Why Measuring Matters

DRAFT – For discussion only

Monitoring Brief: The callousness of not asking how children are doing
By Dr. Fred Wulczyn

This analysis was produced at the request of IFSD to support ongoing research in First Nations child and family services. IFSD's work is undertaken through a contract with the Assembly of First Nations (AFN). The views and analysis of the independent authors do not necessarily reflect the views of the AFN or IFSD.

In late May 2021, after hundreds of unmarked graves were uncovered at a former Indian residential school near Kamloops, British Columbia, there was a shock that resounded globally. First Nations children in Canada had suffered unspeakable outcomes. Callous disregard is a hard phrase to use when talking about someone else’s children but there are times when it is an inescapable conclusion. That was one of those times.

The repercussions of that dark chapter in Canadian history raise many, many questions. There is one that stands out at this moment of truth and reconciliation: what next?

The Canadian Human Rights Tribunal (CHRT) ruled that the First Nations child and family services system – linked to the intergenerational trauma and repercussions of residential schools – was discriminatory and underfunded. Subsequently, the CHRT defined two critical elements in its rulings: end discrimination and ensure it does not recur. There have been expenditures (approximately $20B) committed to invest in the past – a righting of wrongs – for children and families that suffered from the child protection system. There must be a connection to how those same wrongs might be avoided going forward. While an additional roughly $20B has been committed to investing in a better system for the future, there must be a commitment to knowing how young people are doing (by and for the First Nations that care for them). Is the government of Canada prepared to invest more wisely in the tools and technology needed to uphold what is a fundamental obligation to ensure discrimination does not recur? It is an uncomfortable and costly question to answer, but as it often does, history tells us that ignoring the question is even more costly than addressing it.

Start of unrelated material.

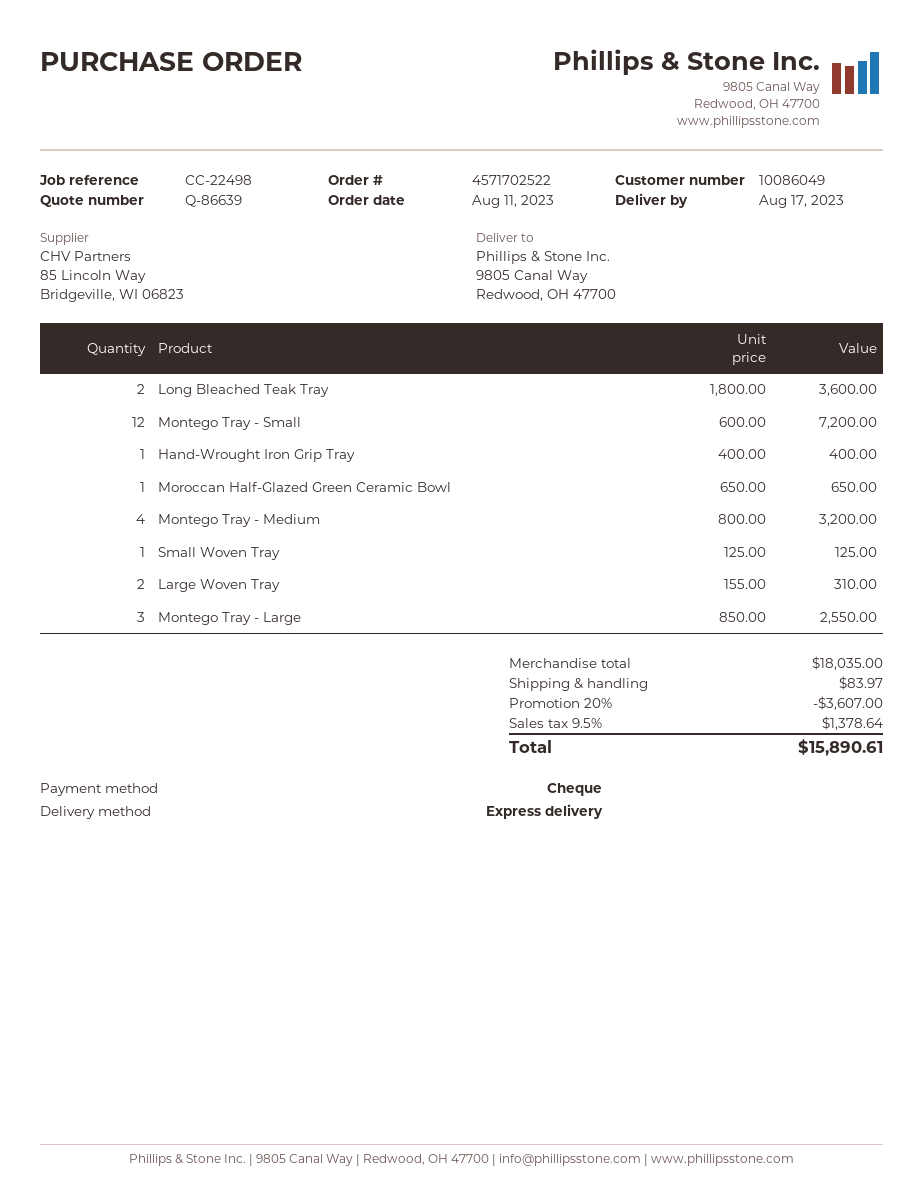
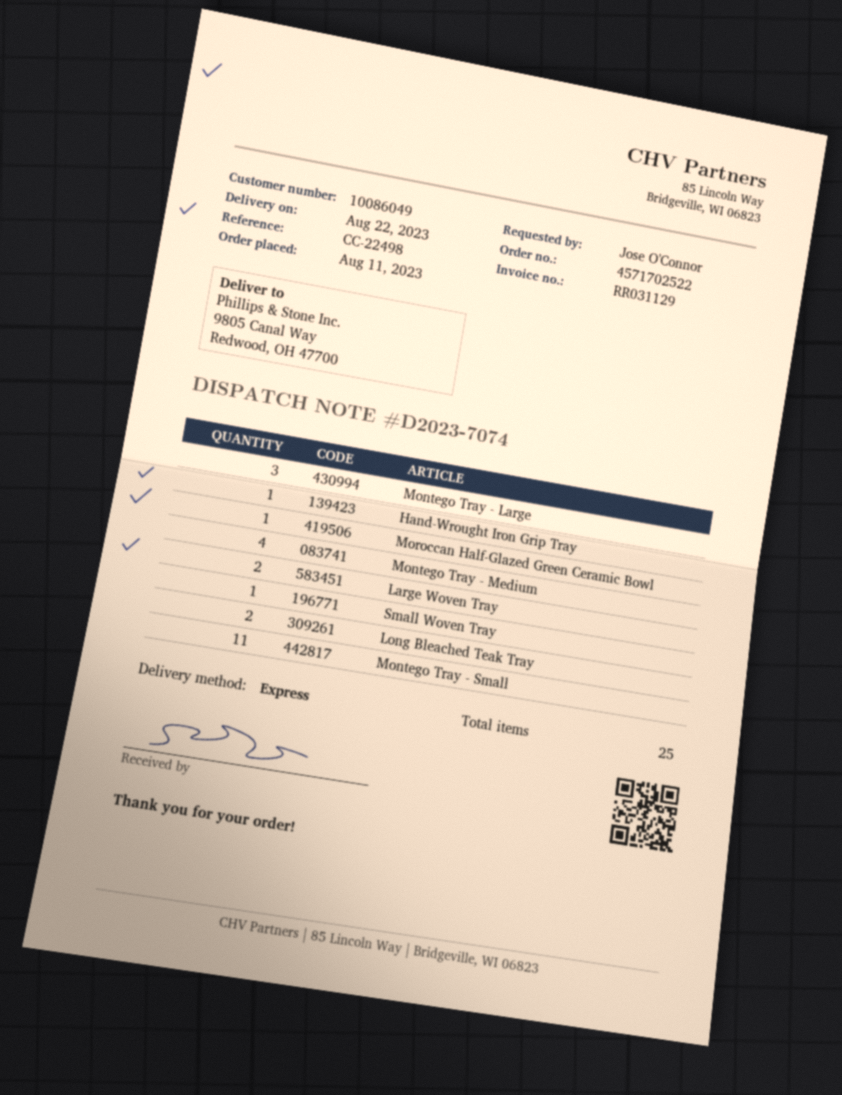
delivery date: 2023-08-17 -> 2023-08-22
Montego Tray - Small: 12 -> 11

It is, of course, fair to ask about the way forward. History is again instructive. Speaking before the U.S. Congress in 1975, Orville Brim called on the United States to document the well-being of children in the same way we worked to document the health of the economy. His words ring true today. We are obliged to know, with a sense of purpose, how children are doing – the state of the child if you will. “Nothing esoteric is meant by using the term ‘indicators of the state of the child’ or ‘indicators of child development,’ or even ‘childhood indicators.” Children rely on the adults in their community to understand how well they are doing.

Brim also had advice for how we might come to know the state of the child. “To produce these facts clearly requires there be identical measures, repetitively applied over time, to comparable populations of children.” As a collaborator and confidant of Urie Bronfenbrenner, Brim understood the importance of rigor. One does not come to know the state of the child haphazardly. A sense of purpose has to be matched with investment in the collection of data that provides the evidence needed to judge the well- being of children and whether our efforts to improve the state of the child are paying off in the expected ways.

In its relationship with First Nations people, Canada finds itself at a critical moment in time. One path forward is built around a commitment to empowering communities so that they know the state of their child. What of the other path? It is the path with which we are already familiar.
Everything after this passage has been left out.